I will regularly be updating this tutorial as I can't do the whole thing at once.

Hope you guys learn a thing or two from this.


TRIGONOMETRY


Contents:

- Addition Formulae

- Double angle Formulae

- Trigonometric Equations

- Trig Identities

- Re-expression of acosx + bsinx

- Sine Rules

- Cos Rules

ADDITION FORMULAE

I'm going to skip the derivations of the compound angle formulas and double angle formulas. If you're really interested in the derivation however, here's a pdf which shows the derivation http://www2.warwick.ac.uk/services/elearning/mathsfit/trigonometry/5/xa2gt1pcaf.pdf (Credits to the person who made that :))

Compound Angle Formulae


You will need to remember these formulas so note them down.

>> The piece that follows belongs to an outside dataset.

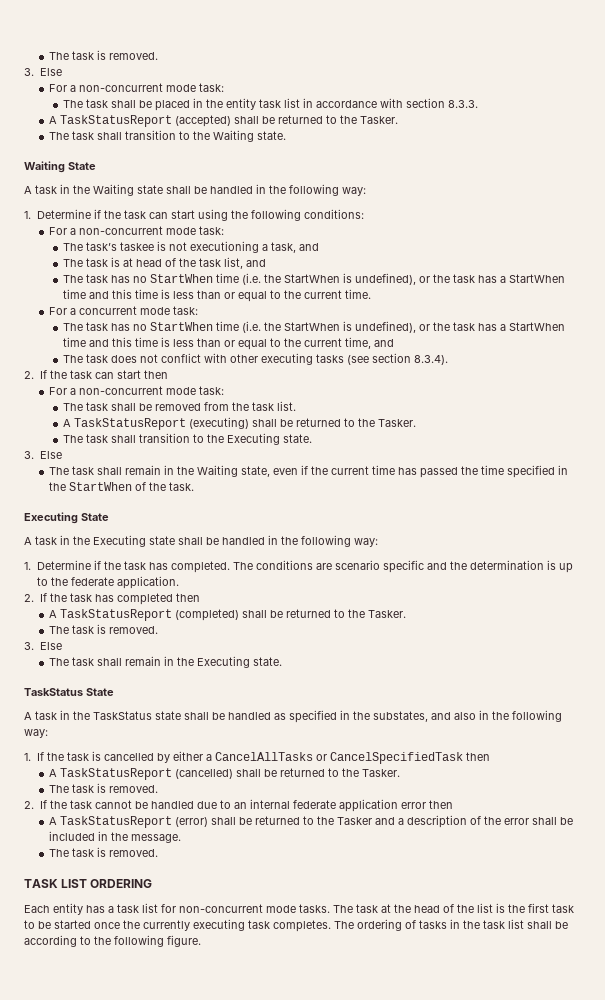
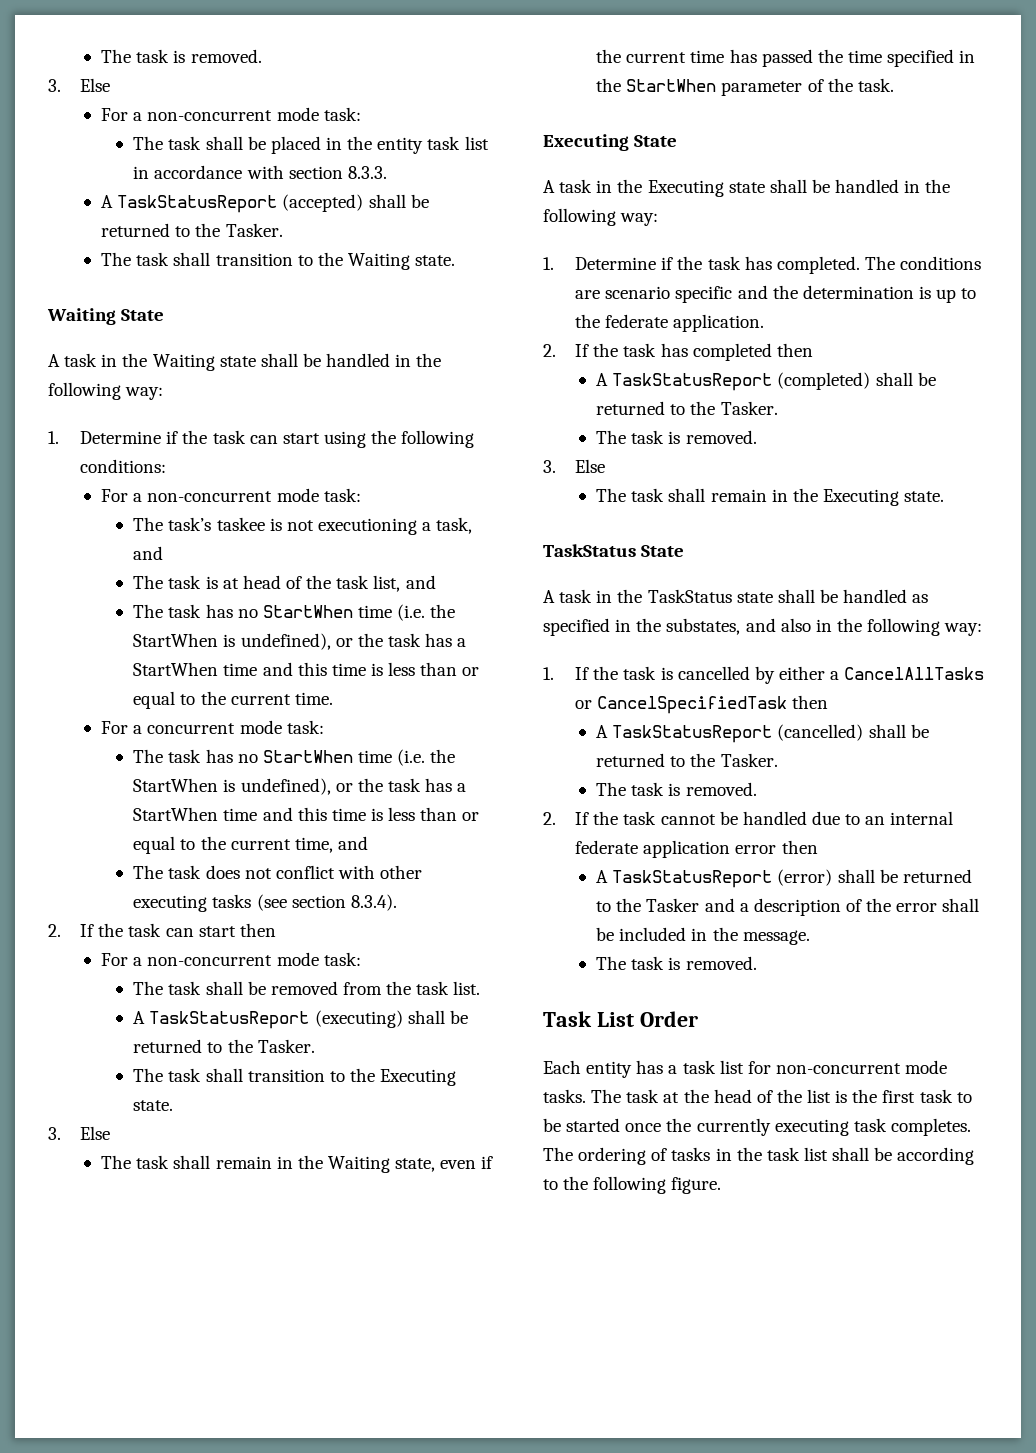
(133, 486) none -> [721,81,803,96] parameter
[24,879,153,888] TASK LIST ORDERING -> [543,1011,698,1027] Task List Order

- sin(u+v) = sinucosv + sinvcosu
- sin(u-v) = sinucosv - sinvcosu


[An easy way of remembering the two sine rules is to remember that if you are finding sin(u+v), you are finding the sin of the two angles ADDED, and so, it is sinucosv PLUS sinvcosu. Vice versa sin(u-v).]

- cos(u+v) = cosucosv - sinusinv
- cos(u-v) = cosucosv + sinusinv

[An easy way of remembering the two cosine rules is to remember that the sign between cosucosv and sinusinv is opposite to the sign inside the cos brackets. For example, if you are finding cos(u+v), it would be cosucosv MINUS sinusinv, because opposite of + is -. Vice versa for cos(u-v).]

- tan(u+v) = (tanu + tanv) / (1 - tanutanv)
- tan(u-v) = (tanu - tanv) / (1 + tanutanv)

[An easy way of remembering the two tan rules is to remember that the sign inside the tan brackets determines the sign between the tanu and tanv in the numerator, and to remember that the sign between the 1 and tanutanv, is always opposite to the sign between tanu and tanv in the numerator. For example, tan(u+v). There is an addition between the angles u and v, hence there is an addition between tanu and tanv in the numerator. The sign of between 1 and tanutanv is opposite to the sign between tanu and tav in the numerator, hence it is 1 MINUS tanutanv. Therefore tan(u+v) = (tanu PLUS tanv) / (1 MINUS tanutanv)]

Okay, now that we know the formulas, lets try out some problems.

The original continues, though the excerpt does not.